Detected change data
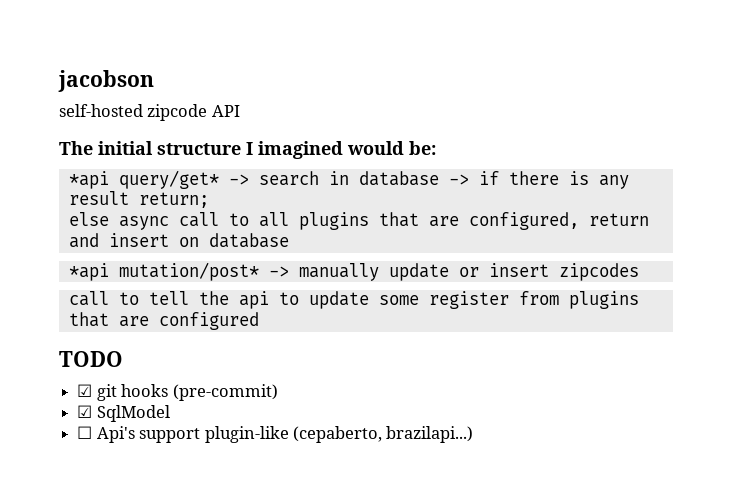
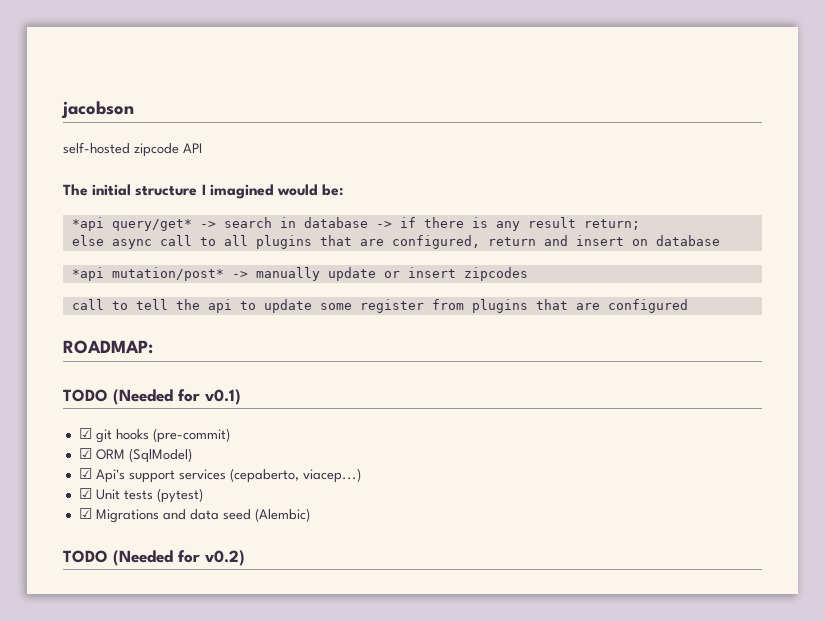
- TODO
+ ROADMAP:
+ TODO (Needed for v0.1)
- ☑ SqlModel
- ☐ Api's support plugin-like (cepaberto, brazilapi...)
+ ☑ ORM (SqlModel)
+ ☑ Api's support services (cepaberto, viacep...)
+ ☑ Unit tests (pytest)
+ ☑ Migrations and data seed (Alembic)
+ TODO (Needed for v0.2)

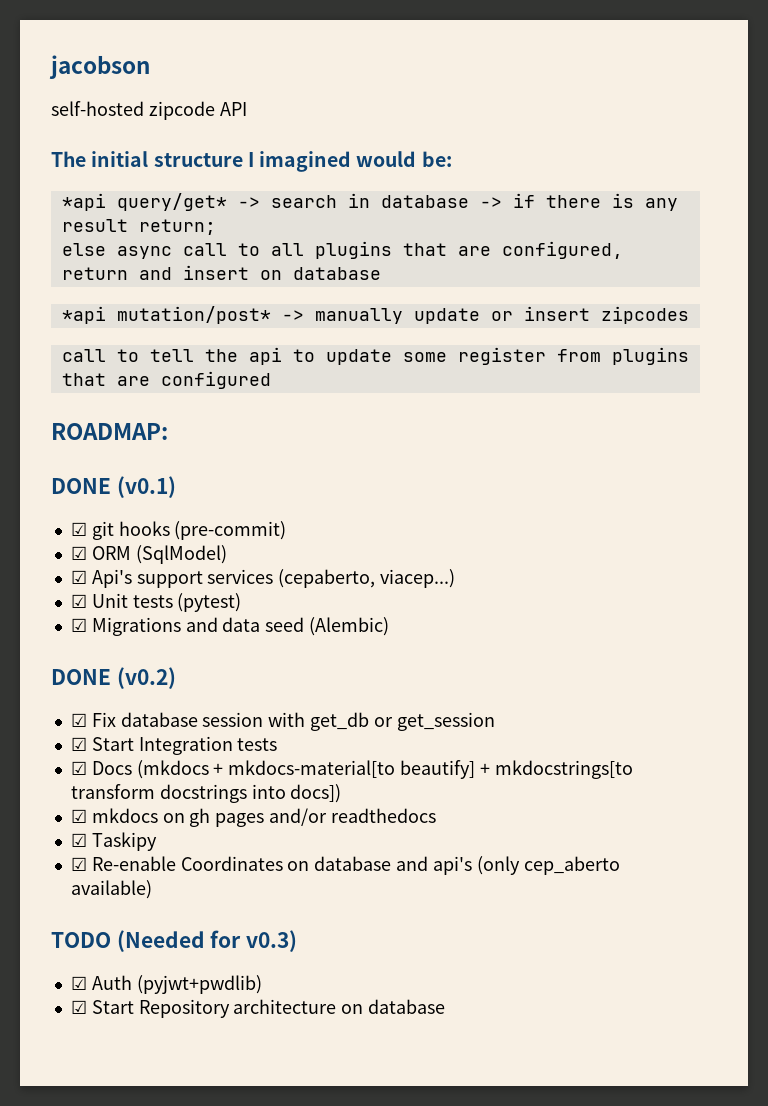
- TODO (Needed for v0.1)
+ DONE (v0.1)
- TODO (Needed for v0.2)
+ DONE (v0.2)
+ ☑ Fix database session with get_db or get_session
+ ☑ Start Integration tests
+ ☑ Docs (mkdocs + mkdocs-material[to beautify] + mkdocstrings[to transform docstrings into docs])
+ ☑ mkdocs on gh pages and/or readthedocs
+ ☑ Taskipy
+ ☑ Re-enable Coordinates on database and api's (only cep_aberto available)
+ TODO (Needed for v0.3)
+ ☑ Auth (pyjwt+pwdlib)
+ ☑ Start Repository architecture on database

Problem requirements – Lines from the one containing "- TODO (Needed for v0.1)" through the last line of the data above are the only output wanted; restate them exactly.

Answer for this exercise –
- TODO (Needed for v0.1)
+ DONE (v0.1)
- TODO (Needed for v0.2)
+ DONE (v0.2)
+ ☑ Fix database session with get_db or get_session
+ ☑ Start Integration tests
+ ☑ Docs (mkdocs + mkdocs-material[to beautify] + mkdocstrings[to transform docstrings into docs])
+ ☑ mkdocs on gh pages and/or readthedocs
+ ☑ Taskipy
+ ☑ Re-enable Coordinates on database and api's (only cep_aberto available)
+ TODO (Needed for v0.3)
+ ☑ Auth (pyjwt+pwdlib)
+ ☑ Start Repository architecture on database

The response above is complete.